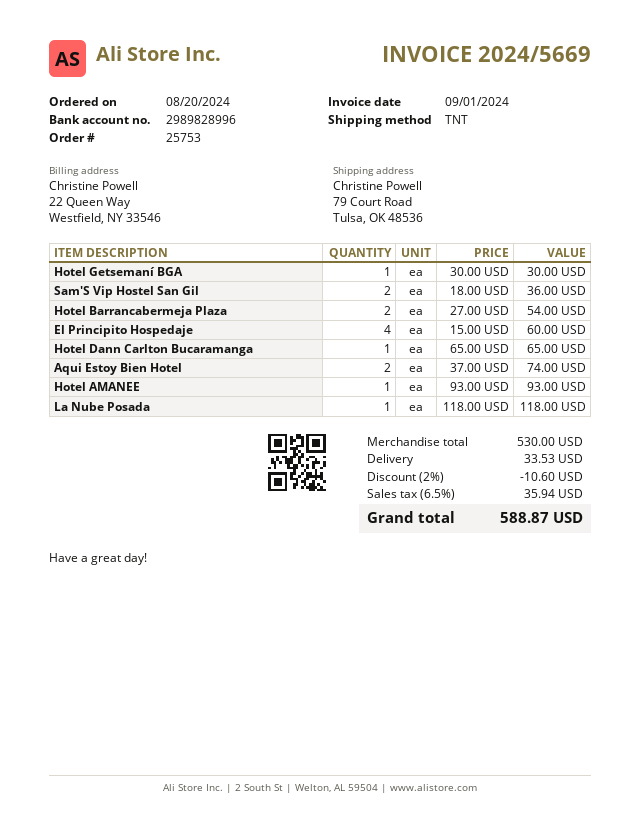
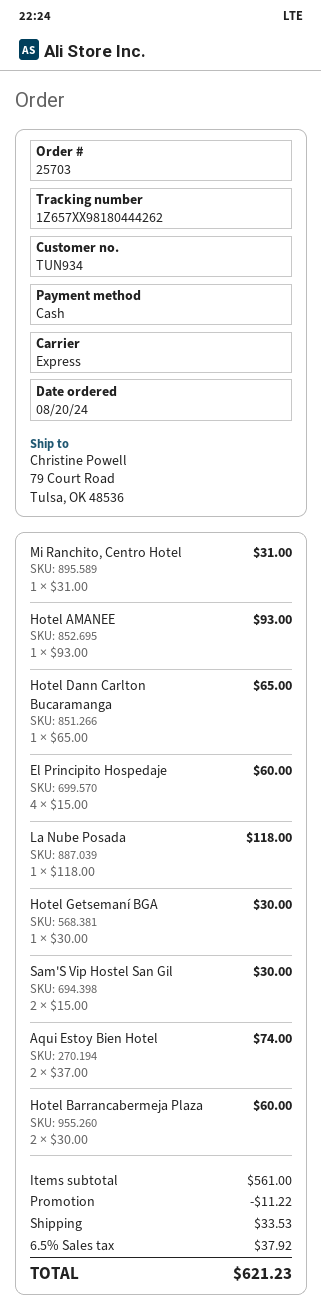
order number: 25753 -> 25703
shipping method: TNT -> express
Sam'S Vip Hostel San Gil: 2 x 18.00 = 36.00 -> 2 x 15.00 = 30.00
Hotel Barrancabermeja Plaza: 2 x 27.00 = 54.00 -> 2 x 30.00 = 60.00
Mi Ranchito, Centro Hotel: none -> 1 x 31.00 = 31.00
subtotal: 530.00 -> 561.00
discount: 10.60 -> 11.22
tax: 6.5% = 35.94 -> 6.5% = 37.92
total: 588.87 -> 621.23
# # # #
• [Task objective]
Print exactly and only the lines that start at the line with "Sam'S Vip Hostel" and run through the end of the listing above.

• [Your solution]
Sam'S Vip Hostel San Gil: 2 x 18.00 = 36.00 -> 2 x 15.00 = 30.00
Hotel Barrancabermeja Plaza: 2 x 27.00 = 54.00 -> 2 x 30.00 = 60.00
Mi Ranchito, Centro Hotel: none -> 1 x 31.00 = 31.00
subtotal: 530.00 -> 561.00
discount: 10.60 -> 11.22
tax: 6.5% = 35.94 -> 6.5% = 37.92
total: 588.87 -> 621.23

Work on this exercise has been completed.